Catatan: Artikel ini merupakan opini pribadi penulis dan tidak mencerminkan pandangan Redaksi CNBCIndonesia.com

Terkait dengan isu komunikasi kebijakan pemerintah yang saat ini sedang ramai dibicarakan, dalam tulisan kali ini penulis akan membahas dua komunikasi kebijakan pembangkit perekonomian yang pernah dilakukan baik oleh negara lain maupun Indonesia. Penulis mengambil hikmah dari Abenomics dan Gebrakan Sumarlin. Diharapkan, penyegaran ini bisa menginspirasi kita untuk pengembangan komunikasi kebijakan publik ke depannya.

Dalam gemuruh riuh dunia pascakrisis, Perdana Menteri Jepang Shinzo Abe berdiri di persimpangan sejarah, menggenggam bara harapan dalam jemarinya yang dingin. Tahun 2013 menjelma panggung tempat ia melantunkan simfoni Abenomics, tiga anak panah yang menjanjikan kebangkitan ekonomi Jepang, yakni stimulus moneter yang agresif, kebijakan fiskal yang fleksibel, serta reformasi struktural yang hendak membawa Jepang bangun dari tidur panjang deflasi.

Dalam batinnya, Abe bergulat dengan bayang-bayang masa lalu, ragu-ragu apakah suntikan kebijakan moneter longgar dan stimulus fiskal akan membangkitkan gairah atau justru mengobarkan luka lama akan stagnasi ekonomi.

Skeptisisme muncul dari berbagai bank sentral dunia, karena adanya ketakutan Jepang melakukan devaluasi mata uang. Di sisi lain, karena adanya kebijakan moneter yang superekspansif, ada ketakutan akan adanya inflasi super tinggi yang pada ujungnya tidak terjadi.

Di balik podium, Abe mendengar suara para ekonom konservatif yang khawatir akan inflasi tanpa arah, pengusaha tua yang takut kehilangan keseimbangan dalam dunia yang berubah cepat, dan rakyat kecil yang masih menanti hasil nyata di meja makan mereka.

Ia tahu, harapan bisa mengangkat bangsa, namun juga menjatuhkan jika tak ditepati. Apalagi kebijakan-kebijakan yang dilakukan juga memberikan ukuran-ukuran baru dan perubahan norma ekonomi dalam masyarakat Jepang.

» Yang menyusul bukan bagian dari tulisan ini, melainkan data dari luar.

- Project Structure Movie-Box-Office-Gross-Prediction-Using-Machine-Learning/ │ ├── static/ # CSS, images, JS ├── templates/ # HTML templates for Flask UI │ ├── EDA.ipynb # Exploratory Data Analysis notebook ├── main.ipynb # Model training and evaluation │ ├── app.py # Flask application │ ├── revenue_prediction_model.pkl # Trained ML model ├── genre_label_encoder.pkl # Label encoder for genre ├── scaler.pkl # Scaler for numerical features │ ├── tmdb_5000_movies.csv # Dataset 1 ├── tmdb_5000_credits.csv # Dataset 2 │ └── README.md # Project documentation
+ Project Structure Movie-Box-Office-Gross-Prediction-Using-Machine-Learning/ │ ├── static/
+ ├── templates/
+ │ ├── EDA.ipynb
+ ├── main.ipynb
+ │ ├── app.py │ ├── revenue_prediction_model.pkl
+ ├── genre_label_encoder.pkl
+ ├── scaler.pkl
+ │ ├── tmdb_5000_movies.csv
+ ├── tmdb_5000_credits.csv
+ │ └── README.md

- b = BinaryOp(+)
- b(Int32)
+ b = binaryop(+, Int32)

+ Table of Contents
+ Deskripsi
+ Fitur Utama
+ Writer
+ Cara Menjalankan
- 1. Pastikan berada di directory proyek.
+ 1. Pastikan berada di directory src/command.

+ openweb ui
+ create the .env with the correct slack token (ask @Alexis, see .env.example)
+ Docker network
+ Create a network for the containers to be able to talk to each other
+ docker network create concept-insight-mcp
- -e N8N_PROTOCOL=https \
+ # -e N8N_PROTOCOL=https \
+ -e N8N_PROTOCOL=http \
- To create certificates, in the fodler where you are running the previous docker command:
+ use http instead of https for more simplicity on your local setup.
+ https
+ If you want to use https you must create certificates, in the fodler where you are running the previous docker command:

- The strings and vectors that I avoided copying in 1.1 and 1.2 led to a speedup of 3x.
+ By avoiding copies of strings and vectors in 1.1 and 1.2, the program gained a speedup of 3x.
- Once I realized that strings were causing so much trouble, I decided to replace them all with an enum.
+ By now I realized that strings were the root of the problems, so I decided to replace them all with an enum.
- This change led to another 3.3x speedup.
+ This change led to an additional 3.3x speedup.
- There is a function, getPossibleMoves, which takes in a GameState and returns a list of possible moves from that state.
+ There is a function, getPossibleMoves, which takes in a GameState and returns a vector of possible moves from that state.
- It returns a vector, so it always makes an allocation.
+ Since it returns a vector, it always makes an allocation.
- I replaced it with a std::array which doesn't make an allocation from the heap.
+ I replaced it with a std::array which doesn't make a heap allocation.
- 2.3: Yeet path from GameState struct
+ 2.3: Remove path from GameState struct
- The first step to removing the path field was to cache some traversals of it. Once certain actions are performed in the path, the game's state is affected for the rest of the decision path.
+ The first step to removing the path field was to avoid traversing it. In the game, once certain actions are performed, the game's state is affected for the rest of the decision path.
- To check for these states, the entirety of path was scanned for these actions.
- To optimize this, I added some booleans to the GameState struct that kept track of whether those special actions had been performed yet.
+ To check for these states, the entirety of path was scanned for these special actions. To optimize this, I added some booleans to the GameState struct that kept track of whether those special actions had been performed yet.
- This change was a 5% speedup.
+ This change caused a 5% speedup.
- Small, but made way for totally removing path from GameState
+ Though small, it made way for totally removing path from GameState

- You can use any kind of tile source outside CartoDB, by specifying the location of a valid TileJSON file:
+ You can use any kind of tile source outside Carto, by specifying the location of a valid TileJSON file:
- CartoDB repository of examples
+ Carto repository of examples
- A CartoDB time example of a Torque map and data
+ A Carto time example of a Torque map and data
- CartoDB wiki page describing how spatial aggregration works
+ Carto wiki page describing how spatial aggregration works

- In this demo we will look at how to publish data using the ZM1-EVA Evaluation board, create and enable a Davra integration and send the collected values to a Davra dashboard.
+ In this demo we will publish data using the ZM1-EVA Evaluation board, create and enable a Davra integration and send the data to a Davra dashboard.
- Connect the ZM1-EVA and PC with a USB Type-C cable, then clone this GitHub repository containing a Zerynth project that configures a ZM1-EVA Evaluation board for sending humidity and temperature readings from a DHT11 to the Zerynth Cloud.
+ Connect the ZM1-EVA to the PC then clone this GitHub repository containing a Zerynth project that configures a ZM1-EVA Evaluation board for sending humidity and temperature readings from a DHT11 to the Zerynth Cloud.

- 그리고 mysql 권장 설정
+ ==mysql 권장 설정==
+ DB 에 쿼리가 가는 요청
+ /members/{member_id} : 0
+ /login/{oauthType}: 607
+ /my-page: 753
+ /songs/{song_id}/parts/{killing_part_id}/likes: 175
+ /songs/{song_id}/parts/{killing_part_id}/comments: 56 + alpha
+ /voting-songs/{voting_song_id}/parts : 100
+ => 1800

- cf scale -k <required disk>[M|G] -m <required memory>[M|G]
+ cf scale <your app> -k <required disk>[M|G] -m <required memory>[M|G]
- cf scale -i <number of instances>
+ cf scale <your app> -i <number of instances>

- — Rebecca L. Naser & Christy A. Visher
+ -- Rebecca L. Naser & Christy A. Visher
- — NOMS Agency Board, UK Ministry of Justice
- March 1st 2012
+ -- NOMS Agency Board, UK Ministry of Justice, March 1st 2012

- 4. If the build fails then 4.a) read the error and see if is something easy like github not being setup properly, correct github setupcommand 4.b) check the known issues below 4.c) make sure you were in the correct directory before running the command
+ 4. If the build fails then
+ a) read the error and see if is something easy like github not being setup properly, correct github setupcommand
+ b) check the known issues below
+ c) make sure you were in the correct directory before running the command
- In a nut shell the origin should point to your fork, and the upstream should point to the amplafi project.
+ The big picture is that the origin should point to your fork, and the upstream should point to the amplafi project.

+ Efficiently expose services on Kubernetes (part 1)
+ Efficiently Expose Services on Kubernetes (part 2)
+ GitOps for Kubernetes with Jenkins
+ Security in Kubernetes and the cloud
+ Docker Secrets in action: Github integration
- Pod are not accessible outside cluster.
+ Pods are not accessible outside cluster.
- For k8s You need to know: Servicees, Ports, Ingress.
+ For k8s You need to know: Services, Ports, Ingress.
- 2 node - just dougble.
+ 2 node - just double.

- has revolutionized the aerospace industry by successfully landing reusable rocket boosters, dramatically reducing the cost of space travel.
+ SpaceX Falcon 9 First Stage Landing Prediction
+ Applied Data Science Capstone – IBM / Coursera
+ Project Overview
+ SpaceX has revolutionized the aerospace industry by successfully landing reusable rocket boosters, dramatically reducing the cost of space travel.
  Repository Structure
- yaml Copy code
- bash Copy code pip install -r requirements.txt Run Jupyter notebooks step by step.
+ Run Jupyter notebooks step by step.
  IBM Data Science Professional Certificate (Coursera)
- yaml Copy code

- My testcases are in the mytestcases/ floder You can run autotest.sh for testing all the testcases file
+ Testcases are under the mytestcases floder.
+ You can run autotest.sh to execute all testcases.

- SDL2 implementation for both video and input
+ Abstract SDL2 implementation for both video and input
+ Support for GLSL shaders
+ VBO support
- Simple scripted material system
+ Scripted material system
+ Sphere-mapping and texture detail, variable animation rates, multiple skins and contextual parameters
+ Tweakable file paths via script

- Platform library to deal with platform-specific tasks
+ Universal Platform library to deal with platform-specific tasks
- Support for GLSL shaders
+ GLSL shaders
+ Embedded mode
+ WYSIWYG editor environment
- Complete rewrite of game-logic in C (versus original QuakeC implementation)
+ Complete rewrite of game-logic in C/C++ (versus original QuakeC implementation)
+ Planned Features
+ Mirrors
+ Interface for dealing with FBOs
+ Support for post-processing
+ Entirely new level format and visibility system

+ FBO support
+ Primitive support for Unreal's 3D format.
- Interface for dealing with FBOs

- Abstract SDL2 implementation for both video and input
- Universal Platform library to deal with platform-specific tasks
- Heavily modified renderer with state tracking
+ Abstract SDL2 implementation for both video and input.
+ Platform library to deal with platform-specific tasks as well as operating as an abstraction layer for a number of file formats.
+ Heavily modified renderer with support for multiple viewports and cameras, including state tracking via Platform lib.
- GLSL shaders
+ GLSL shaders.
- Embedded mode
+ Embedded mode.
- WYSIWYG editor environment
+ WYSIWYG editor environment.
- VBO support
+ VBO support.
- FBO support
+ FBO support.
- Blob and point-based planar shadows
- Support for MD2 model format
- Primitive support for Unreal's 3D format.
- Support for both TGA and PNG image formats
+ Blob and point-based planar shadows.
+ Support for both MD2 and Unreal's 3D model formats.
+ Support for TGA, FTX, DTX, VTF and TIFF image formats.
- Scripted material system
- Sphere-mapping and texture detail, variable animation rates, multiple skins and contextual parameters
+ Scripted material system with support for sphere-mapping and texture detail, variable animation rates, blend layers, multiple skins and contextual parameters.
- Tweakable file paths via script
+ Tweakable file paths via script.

Menariknya, di tengah berbagai serangan yang terjadi terhadap Abenomics, pasar keuangan menyambut kebijakan ini dengan gegap gempita, dengan Nikkei naik sebesar 57% pada tahun 2013, dan Yen yang melemah (dalam hal ini memberikan peningkatan daya saing dari Jepang).

Hari ini, 13 tahun setelah Abenomics, dengan segala kontroversi, kritik dan kekurangannya, Jepang pelan-pelan berhasil keluar dari deflasi dengan kenaikan gaji untuk masyarakat Jepang dan perbaikan ekonomi yang diharapkan, mulai benar-benar terjadi. Percaya tidak percaya, memang pasar keuangan ini memiliki kemampuan untuk memproyeksi masa depan.

Kenapa di tengah segala kritik hebat yang muncul pada Abenomics, pasar keuangan bereaksi positif terhadap kebijakan kontroversial ini? Dampak Abenomics pada ekonomi sektor rill baru kita lihat 10 tahun setelahnya, tapi kenapa pasar saham bereaksi dengan sangat baik?

Salah satu kunci dari hal ini, adalah kemampuan  Abe dan para birokratnya untuk melakukan komunikasi. Dalam praktik kebijakan publik, kita harus selalu ingat bahwa dampak dari satu kebijakan publik akan berbeda terhadap beberapa segmen masyarakat, dan birokrasi Jepang sangat mengerti akan hal ini, dan memutuskan untuk membuat komunikasi yang memikat, memberikan grand design, serta membangun urgensi dari berbagai macam kalangan.

Secara umum, kira-kira ada lima kunci keberhasilan komunikasi Abenomics, yakni:

a. Abenomics berhasil dikomunikasikan dengan bahasa yang sederhana terutama pada tahap awal peluncurannya berkat strategi komunikasi yang jelas, terstruktur, dan dipimpin langsung oleh figur yang kuat seperti  Abe.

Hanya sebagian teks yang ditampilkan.